Por trás de todos esses símbolos está o Consórcio Unicode, um grupo sem fins lucrativos de empresas de hardware e software com o objetivo de tornar textos e emojis legíveis e acessíveis a todos. Parte do seu objetivo é fazer com que os idiomas tenham a mesma aparência em todos os dispositivos; um caractere japonês deve ser tipograficamente consistente em todas os media, por exemplo. Mas o Unicode é provavelmente mais conhecido por ser o guardião dos emojis: lançando-os, padronizando-os e aprovando ou rejeitando novos.

Jennifer Daniel é a primeira mulher no comando do Subcomitê de Emoji do Consórcio Unicode e uma defensora feroz de emoji inclusivos e conscientes. Inicialmente ganhou destaque por apresentar X Natal, uma alternativa inclusiva de género para o Pai Natal e Mãe Natal; uma pessoa sem género amamentando um bebê sem género; e um rosto masculino usando um véu de noiva.

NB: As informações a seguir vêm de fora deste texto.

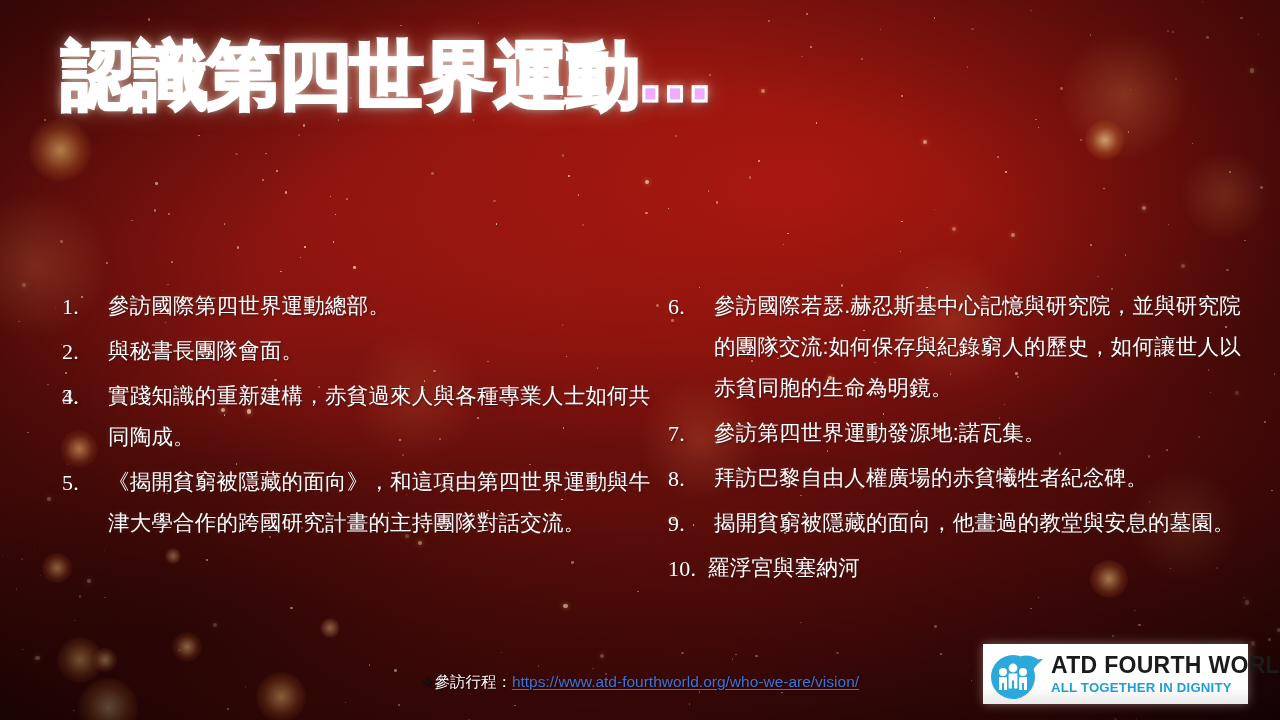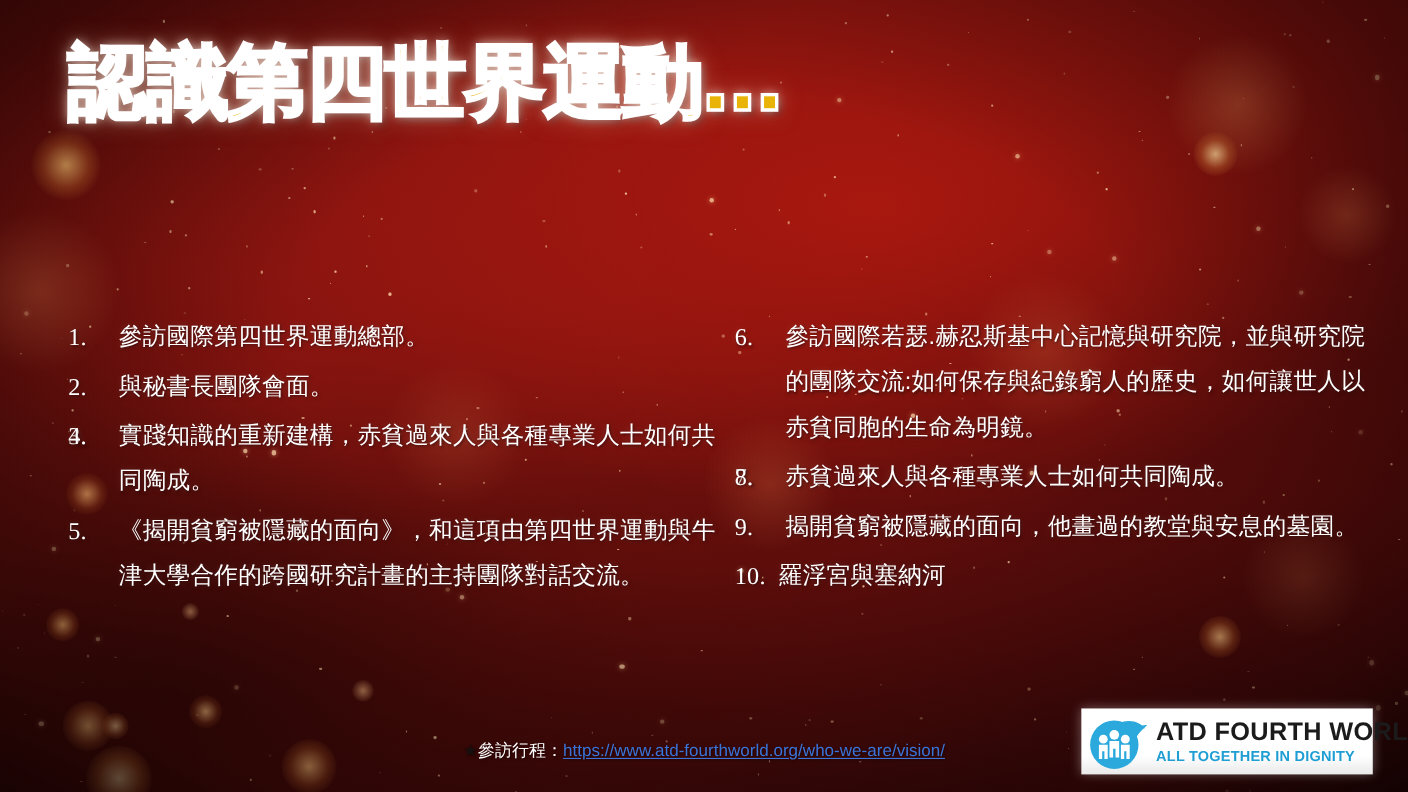--- a/index.html
+++ b/index.html
@@ -37,21 +37,21 @@
 
   
   .title {
     position: absolute;
     left: 62px;
     top: 38px;
     font-family: "DejaVu Sans", "Liberation Sans", sans-serif;
     font-size: 74px;
     font-weight: bold;
     line-height: 1.0;
-    color: #eab308;
+    color: #f0abfc;
     letter-spacing: -2px;
     white-space: nowrap;
     -webkit-text-stroke: 3px #ffffff;
     text-shadow:
       0 0 10px rgba(255,245,235,0.85),
       0 0 22px rgba(255,210,170,0.55),
       3px 4px 7px rgba(60,4,4,0.75);
   }
 
   
@@ -487,22 +487,22 @@
         <li><span class="num">2.</span><span>與秘書長團隊會面。</span></li>
         <li><span class="num">3.</span></li>
         <li><span class="num">4.</span><span>實踐知識的重新建構，赤貧過來人與各種專業人士如何共同陶成。</span></li>
         <li><span class="num">5.</span><span>《揭開貧窮被隱藏的面向》，和這項由第四世界運動與牛津大學合作的跨國研究計畫的主持團隊對話交流。</span></li>
       </ol>
   </div>
 
   <div class="col col-right">
     <ol class="itemlist" id="list-right">
         <li><span class="num">6.</span><span>參訪國際若瑟.赫忍斯基中心記憶與研究院，並與研究院的團隊交流:如何保存與紀錄窮人的歷史，如何讓世人以赤貧同胞的生命為明鏡。</span></li>
-        <li><span class="num">7.</span></li>
-        <li><span class="num">8.</span><span>赤貧過來人與各種專業人士如何共同陶成。</span></li>
+        <li><span class="num">7.</span><span>參訪第四世界運動發源地:諾瓦集。</span></li>
+        <li><span class="num">8.</span><span>拜訪巴黎自由人權廣場的赤貧犧牲者紀念碑。</span></li>
         <li><span class="num">9.</span><span>揭開貧窮被隱藏的面向，他畫過的教堂與安息的墓園。</span></li>
         <li class="wide-num"><span class="num">10.</span><span>羅浮宮與塞納河</span></li>
       </ol>
   </div>
 
   <div class="source">
     <span class="star">★</span><span>參訪行程：</span><a class="url" href="#">https://www.atd-fourthworld.org/who-we-are/vision/</a>
   </div>
 
   <div class="logo">

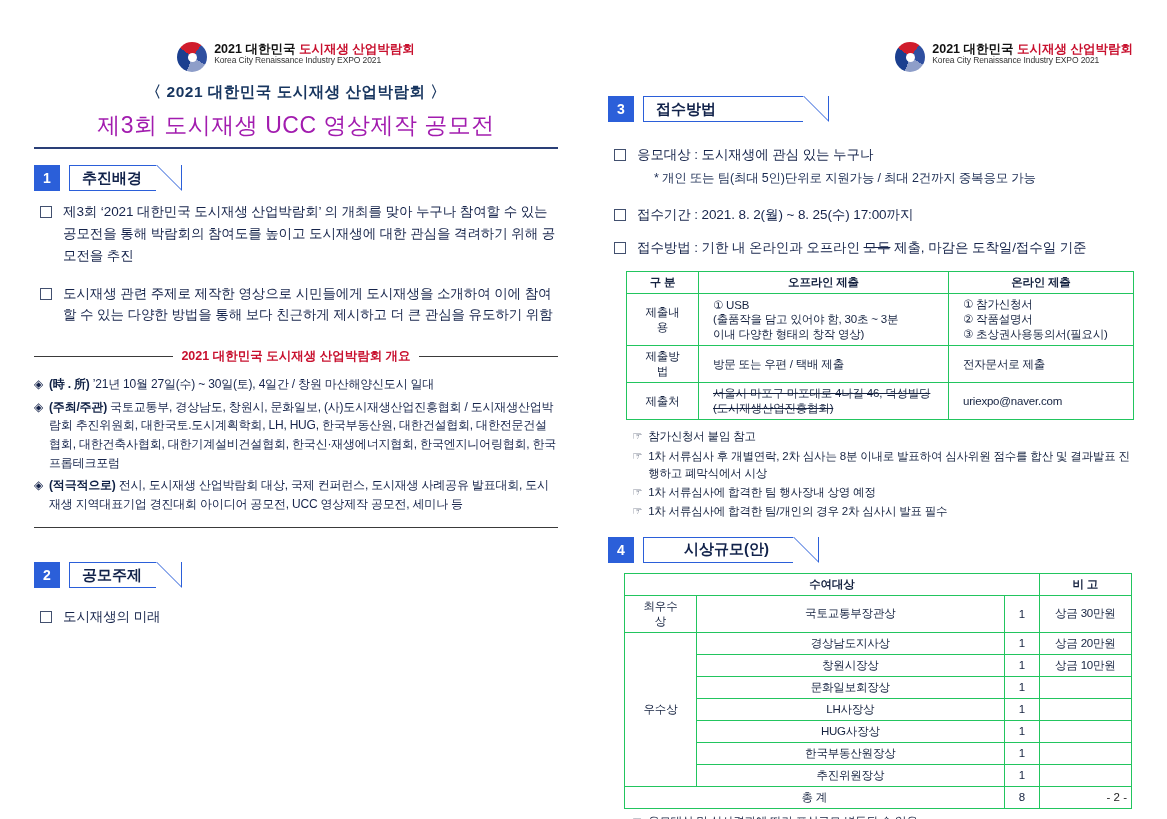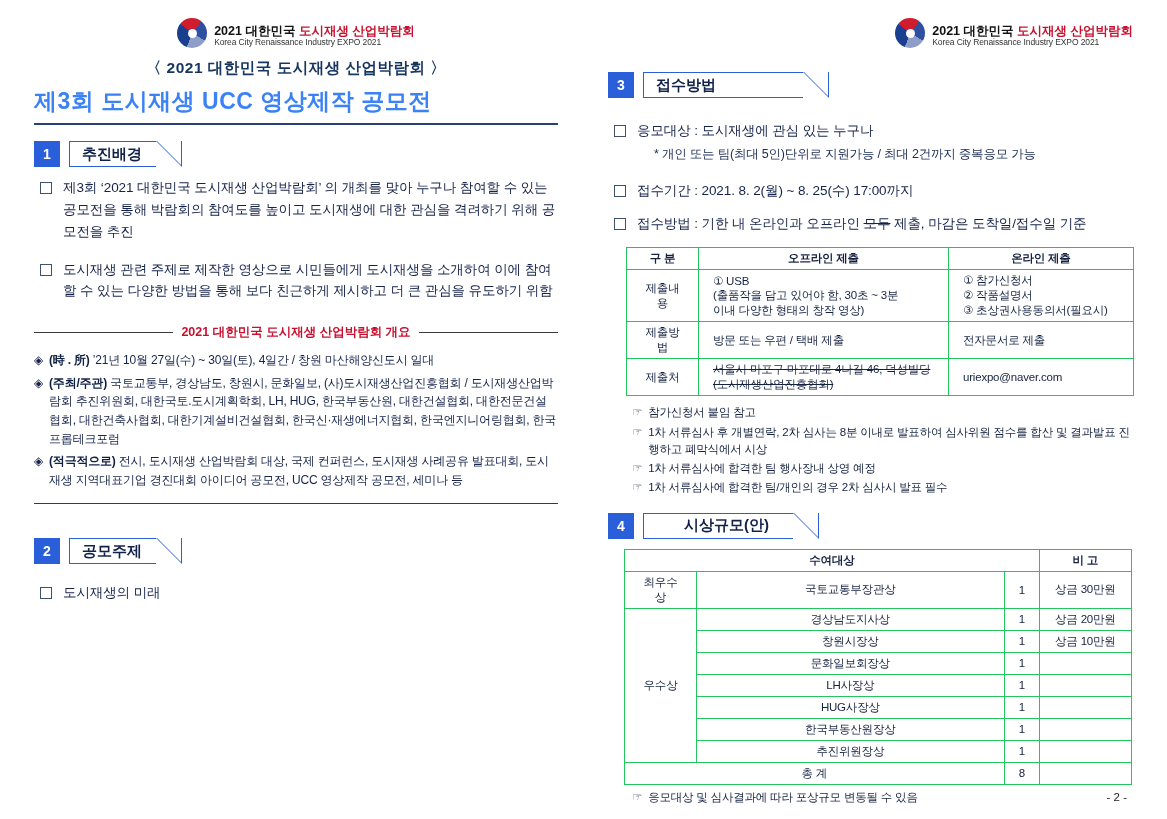--- a/index.html
+++ b/index.html
@@ -23,23 +23,24 @@
     position: relative;
     height: 819px;
   }
   .col-left { width: 584px; padding: 18px 26px 0 34px; }
   .col-right { width: 583px; padding: 18px 30px 0 24px; }
 
   
   .logo-wrap {
     display: flex;
     justify-content: center;
-    align-items: flex-end;
+    align-items: flex-start;
     gap: 7px;
     margin-bottom: 4px;
+    margin-top: 24px;
   }
   .col-right .logo-wrap { justify-content: flex-end; padding-right: 4px; }
   .logo-mark {
     width: 30px; height: 30px;
     border-radius: 50%;
     background:
       radial-gradient(circle at 50% 50%, #ffffff 0 14%, transparent 14%),
       conic-gradient(from 200deg, #1b3f8f 0 30%, #d01c2c 30% 55%, #2f4fa0 55% 78%, #8e9ec9 78% 100%);
     position: relative;
     flex: none;
@@ -59,23 +60,24 @@
   
   .doc-sub {
     text-align: center;
     font-size: 15.5px;
     color: #17355f;
     font-weight: bold;
     letter-spacing: 0.5px;
     margin-top: 10px;
   }
   .doc-title {
+    text-align: center;
     font-size: 23px;
-    font-weight: bold;
-    color: #3b82f6;
+    font-weight: normal;
+    color: #a21caf;
     letter-spacing: 0.5px;
     margin: 7px 0 6px 0;
   }
   .title-rule {
     border: none;
     border-top: 2px solid #2a3f77;
     margin: 0 0 16px 0;
   }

Agora está numa missão de adaptar os emojis a um futuro pós-pandémico no qual eles se tornem os mais representativos possíveis. Isso significa assumir um papel cada vez mais público, seja com a sua newsletter popular (e maravilhosamente nerd) no Substack, What Would Jennifer Do?, onde analisa o processo de design para os próximos emojis, ou convidando os utilizadores em geral a apresentar preocupações sobre os emojis e falar se não forem representativos ou precisos.

“Não há precedente aqui”, diz Jennifer sobre o seu trabalho. E para ela, isso é emocionante para o futuro da comunicação humana como um todo.

Conversamos sobre sua visão quanto ao seu papel e o futuro dos emojis.

O que significa presidir o subcomitê de emoji? Quais são as suas tarefas?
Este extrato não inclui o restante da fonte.